In the meantime, a local transit center can be established near the main commercial corridor. Some people think they are just expensive bus stops, but they are much more than that. They are not a waste of money, they are a visible commitment to public transit in the city. Such buildings would be the best possible marketing tool for IndyGo – a stable and sure place for passengers to gather with clearly posted schedules. One great recent example is the Rosa Parks Transit Center in Detroit (see Arch Tracker page).
The neighborhood must be ready to propose a viable solution that will fit into the larger transit system plan.

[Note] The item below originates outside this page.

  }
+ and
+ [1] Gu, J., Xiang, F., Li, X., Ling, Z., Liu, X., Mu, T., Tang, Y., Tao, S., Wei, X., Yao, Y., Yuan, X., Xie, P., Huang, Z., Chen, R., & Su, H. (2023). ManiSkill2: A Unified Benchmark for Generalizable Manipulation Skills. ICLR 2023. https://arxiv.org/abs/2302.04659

That will guarantee the neighborhood an important position on the transit line and allow Irvington to help develop the solution.
24hr Communal Television Plaza for Public Viewing
This is probably my most radical proposal. Instead of prohibiting gatherings and preventing loiterers, I would try to encourage it. Set up a plaza for free public use, one with a large television (or several televisions). Instead of people watching 5 hours of television at home every day (Nielsen average for US viewers), people could watch their shows or sports events in a communal setting. This has been very successful for large events like the Olympics or World Cup Soccer, so why not apply the lesson to public spaces year-round?
Public safety is often a concern in these places, but statistics prove that these places are safer than less traveled ones. People are generally civil and obey regulations when other people are around. The spaces that need additional regulations and monitoring are the places that nobody visits. We must not be afraid to let people come together freely, because that is the essence of community.